* Your task *
Exact copies of all the records are to be output.

-- Source data follows --

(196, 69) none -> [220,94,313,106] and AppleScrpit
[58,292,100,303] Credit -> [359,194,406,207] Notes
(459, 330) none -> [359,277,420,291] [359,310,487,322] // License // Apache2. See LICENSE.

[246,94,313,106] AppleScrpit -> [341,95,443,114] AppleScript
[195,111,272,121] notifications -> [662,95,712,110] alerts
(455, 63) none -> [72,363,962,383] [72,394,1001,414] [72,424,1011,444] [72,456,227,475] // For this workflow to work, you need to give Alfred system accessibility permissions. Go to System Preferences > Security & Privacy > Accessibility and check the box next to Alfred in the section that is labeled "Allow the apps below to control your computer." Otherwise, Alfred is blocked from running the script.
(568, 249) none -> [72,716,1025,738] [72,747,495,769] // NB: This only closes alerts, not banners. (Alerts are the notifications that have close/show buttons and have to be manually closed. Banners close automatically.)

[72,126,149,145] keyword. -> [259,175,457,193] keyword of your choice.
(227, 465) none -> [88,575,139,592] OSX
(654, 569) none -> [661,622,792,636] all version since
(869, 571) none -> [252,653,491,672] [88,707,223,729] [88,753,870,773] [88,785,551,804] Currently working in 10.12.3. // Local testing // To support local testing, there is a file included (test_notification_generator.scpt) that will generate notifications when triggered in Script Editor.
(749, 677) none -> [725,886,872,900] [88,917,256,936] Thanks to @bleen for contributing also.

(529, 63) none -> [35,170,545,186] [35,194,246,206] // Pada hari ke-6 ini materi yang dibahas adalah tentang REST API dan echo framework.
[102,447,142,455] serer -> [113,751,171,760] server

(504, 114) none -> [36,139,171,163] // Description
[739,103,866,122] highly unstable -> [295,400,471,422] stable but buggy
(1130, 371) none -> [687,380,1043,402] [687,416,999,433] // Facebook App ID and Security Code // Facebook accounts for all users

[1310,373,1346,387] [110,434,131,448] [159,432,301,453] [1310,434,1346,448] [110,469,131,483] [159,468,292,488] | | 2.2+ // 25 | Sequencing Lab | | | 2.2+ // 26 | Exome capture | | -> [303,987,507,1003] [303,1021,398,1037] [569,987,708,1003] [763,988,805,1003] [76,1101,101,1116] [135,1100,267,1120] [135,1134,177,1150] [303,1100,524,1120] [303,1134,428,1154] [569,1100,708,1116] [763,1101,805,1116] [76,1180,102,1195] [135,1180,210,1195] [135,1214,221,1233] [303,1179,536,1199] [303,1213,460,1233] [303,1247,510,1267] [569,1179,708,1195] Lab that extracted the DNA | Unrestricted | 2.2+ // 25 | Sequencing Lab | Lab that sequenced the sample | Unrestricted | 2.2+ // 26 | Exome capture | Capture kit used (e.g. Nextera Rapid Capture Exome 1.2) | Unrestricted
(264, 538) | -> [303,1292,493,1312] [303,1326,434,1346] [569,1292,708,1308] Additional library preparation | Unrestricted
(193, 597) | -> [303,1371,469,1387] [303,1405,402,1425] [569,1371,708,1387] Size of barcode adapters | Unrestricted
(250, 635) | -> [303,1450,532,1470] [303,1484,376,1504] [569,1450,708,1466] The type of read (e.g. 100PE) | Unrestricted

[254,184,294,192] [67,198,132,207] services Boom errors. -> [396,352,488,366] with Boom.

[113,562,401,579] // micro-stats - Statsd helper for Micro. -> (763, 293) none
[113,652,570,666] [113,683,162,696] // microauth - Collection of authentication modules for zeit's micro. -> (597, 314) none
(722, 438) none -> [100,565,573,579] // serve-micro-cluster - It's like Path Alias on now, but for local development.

-- Source data concluded --

* Worked solution *
(196, 69) none -> [220,94,313,106] and AppleScrpit
[58,292,100,303] Credit -> [359,194,406,207] Notes
(459, 330) none -> [359,277,420,291] [359,310,487,322] // License // Apache2. See LICENSE.

[246,94,313,106] AppleScrpit -> [341,95,443,114] AppleScript
[195,111,272,121] notifications -> [662,95,712,110] alerts
(455, 63) none -> [72,363,962,383] [72,394,1001,414] [72,424,1011,444] [72,456,227,475] // For this workflow to work, you need to give Alfred system accessibility permissions. Go to System Preferences > Security & Privacy > Accessibility and check the box next to Alfred in the section that is labeled "Allow the apps below to control your computer." Otherwise, Alfred is blocked from running the script.
(568, 249) none -> [72,716,1025,738] [72,747,495,769] // NB: This only closes alerts, not banners. (Alerts are the notifications that have close/show buttons and have to be manually closed. Banners close automatically.)

[72,126,149,145] keyword. -> [259,175,457,193] keyword of your choice.
(227, 465) none -> [88,575,139,592] OSX
(654, 569) none -> [661,622,792,636] all version since
(869, 571) none -> [252,653,491,672] [88,707,223,729] [88,753,870,773] [88,785,551,804] Currently working in 10.12.3. // Local testing // To support local testing, there is a file included (test_notification_generator.scpt) that will generate notifications when triggered in Script Editor.
(749, 677) none -> [725,886,872,900] [88,917,256,936] Thanks to @bleen for contributing also.

(529, 63) none -> [35,170,545,186] [35,194,246,206] // Pada hari ke-6 ini materi yang dibahas adalah tentang REST API dan echo framework.
[102,447,142,455] serer -> [113,751,171,760] server

(504, 114) none -> [36,139,171,163] // Description
[739,103,866,122] highly unstable -> [295,400,471,422] stable but buggy
(1130, 371) none -> [687,380,1043,402] [687,416,999,433] // Facebook App ID and Security Code // Facebook accounts for all users

[1310,373,1346,387] [110,434,131,448] [159,432,301,453] [1310,434,1346,448] [110,469,131,483] [159,468,292,488] | | 2.2+ // 25 | Sequencing Lab | | | 2.2+ // 26 | Exome capture | | -> [303,987,507,1003] [303,1021,398,1037] [569,987,708,1003] [763,988,805,1003] [76,1101,101,1116] [135,1100,267,1120] [135,1134,177,1150] [303,1100,524,1120] [303,1134,428,1154] [569,1100,708,1116] [763,1101,805,1116] [76,1180,102,1195] [135,1180,210,1195] [135,1214,221,1233] [303,1179,536,1199] [303,1213,460,1233] [303,1247,510,1267] [569,1179,708,1195] Lab that extracted the DNA | Unrestricted | 2.2+ // 25 | Sequencing Lab | Lab that sequenced the sample | Unrestricted | 2.2+ // 26 | Exome capture | Capture kit used (e.g. Nextera Rapid Capture Exome 1.2) | Unrestricted
(264, 538) | -> [303,1292,493,1312] [303,1326,434,1346] [569,1292,708,1308] Additional library preparation | Unrestricted
(193, 597) | -> [303,1371,469,1387] [303,1405,402,1425] [569,1371,708,1387] Size of barcode adapters | Unrestricted
(250, 635) | -> [303,1450,532,1470] [303,1484,376,1504] [569,1450,708,1466] The type of read (e.g. 100PE) | Unrestricted

[254,184,294,192] [67,198,132,207] services Boom errors. -> [396,352,488,366] with Boom.

[113,562,401,579] // micro-stats - Statsd helper for Micro. -> (763, 293) none
[113,652,570,666] [113,683,162,696] // microauth - Collection of authentication modules for zeit's micro. -> (597, 314) none
(722, 438) none -> [100,565,573,579] // serve-micro-cluster - It's like Path Alias on now, but for local development.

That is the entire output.